§ **ASSIGNMENT**:
Find every line in the records below that contains the word "title", and copy each such line.

[Web page edit records]
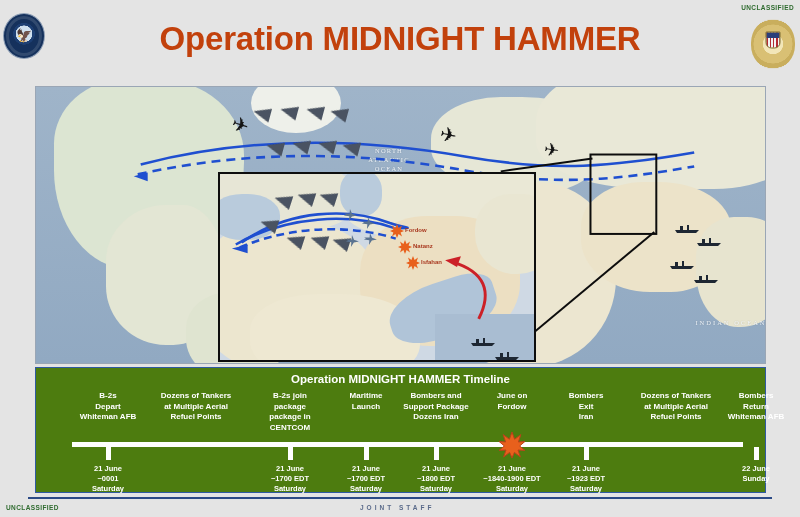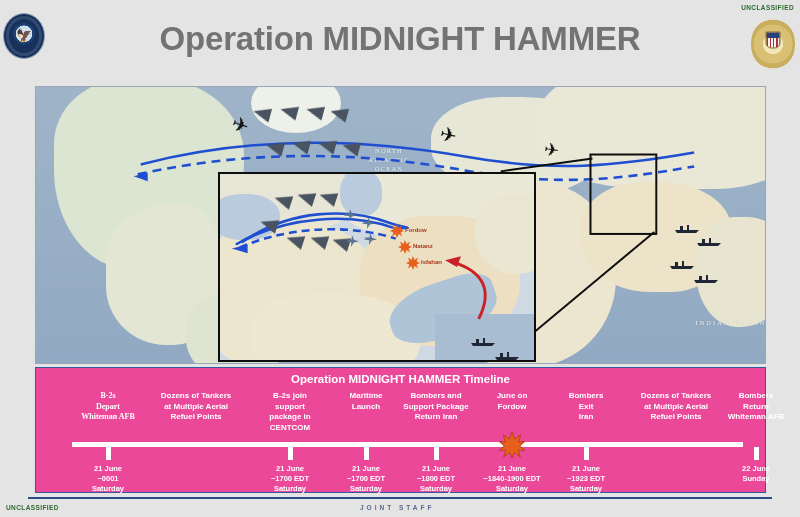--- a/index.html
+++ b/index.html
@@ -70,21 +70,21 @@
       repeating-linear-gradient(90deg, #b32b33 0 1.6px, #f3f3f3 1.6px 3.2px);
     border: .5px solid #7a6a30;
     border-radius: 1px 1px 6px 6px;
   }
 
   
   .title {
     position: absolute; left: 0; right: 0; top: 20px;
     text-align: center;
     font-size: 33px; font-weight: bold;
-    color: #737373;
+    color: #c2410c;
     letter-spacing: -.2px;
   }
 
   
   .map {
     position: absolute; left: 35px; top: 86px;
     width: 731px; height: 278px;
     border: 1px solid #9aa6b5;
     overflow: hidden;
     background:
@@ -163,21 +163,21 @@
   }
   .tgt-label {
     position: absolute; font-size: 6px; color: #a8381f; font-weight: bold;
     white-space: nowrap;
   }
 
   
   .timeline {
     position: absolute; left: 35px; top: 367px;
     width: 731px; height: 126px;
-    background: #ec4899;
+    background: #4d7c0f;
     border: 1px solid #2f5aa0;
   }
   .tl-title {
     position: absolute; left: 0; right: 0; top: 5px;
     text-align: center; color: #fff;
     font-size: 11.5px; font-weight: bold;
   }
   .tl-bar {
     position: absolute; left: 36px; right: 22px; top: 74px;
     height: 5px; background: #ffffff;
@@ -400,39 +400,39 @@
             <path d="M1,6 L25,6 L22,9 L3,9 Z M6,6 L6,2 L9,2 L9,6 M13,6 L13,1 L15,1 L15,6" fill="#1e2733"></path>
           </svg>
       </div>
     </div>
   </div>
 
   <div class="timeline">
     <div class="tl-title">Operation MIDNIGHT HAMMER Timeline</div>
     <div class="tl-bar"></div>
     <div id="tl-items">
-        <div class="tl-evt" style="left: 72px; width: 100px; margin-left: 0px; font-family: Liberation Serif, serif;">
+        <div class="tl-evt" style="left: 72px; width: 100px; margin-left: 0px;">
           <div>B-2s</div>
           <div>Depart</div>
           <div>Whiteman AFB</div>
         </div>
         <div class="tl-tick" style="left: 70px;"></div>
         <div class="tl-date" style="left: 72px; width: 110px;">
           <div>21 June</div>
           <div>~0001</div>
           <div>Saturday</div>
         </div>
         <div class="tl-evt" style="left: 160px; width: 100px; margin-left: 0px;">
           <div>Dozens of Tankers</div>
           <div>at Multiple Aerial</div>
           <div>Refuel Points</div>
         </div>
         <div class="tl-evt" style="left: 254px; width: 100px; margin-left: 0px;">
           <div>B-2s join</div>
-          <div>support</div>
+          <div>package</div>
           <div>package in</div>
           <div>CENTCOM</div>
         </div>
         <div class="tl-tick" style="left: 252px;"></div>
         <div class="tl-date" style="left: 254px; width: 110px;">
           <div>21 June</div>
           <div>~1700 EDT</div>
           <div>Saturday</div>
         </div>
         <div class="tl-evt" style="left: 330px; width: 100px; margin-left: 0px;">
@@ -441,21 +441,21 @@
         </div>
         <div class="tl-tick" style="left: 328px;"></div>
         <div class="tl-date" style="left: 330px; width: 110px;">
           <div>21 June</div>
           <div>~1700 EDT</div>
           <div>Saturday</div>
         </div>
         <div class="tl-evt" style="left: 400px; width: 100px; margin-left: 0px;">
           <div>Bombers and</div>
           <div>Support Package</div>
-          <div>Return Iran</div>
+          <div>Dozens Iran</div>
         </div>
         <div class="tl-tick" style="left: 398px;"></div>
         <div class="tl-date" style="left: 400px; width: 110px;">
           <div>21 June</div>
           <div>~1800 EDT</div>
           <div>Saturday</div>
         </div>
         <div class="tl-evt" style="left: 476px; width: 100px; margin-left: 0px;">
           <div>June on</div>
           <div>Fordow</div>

§ **SOLUTION TO THE PROBLEM**:
   .title {
   .tl-title {
     <div class="tl-title">Operation MIDNIGHT HAMMER Timeline</div>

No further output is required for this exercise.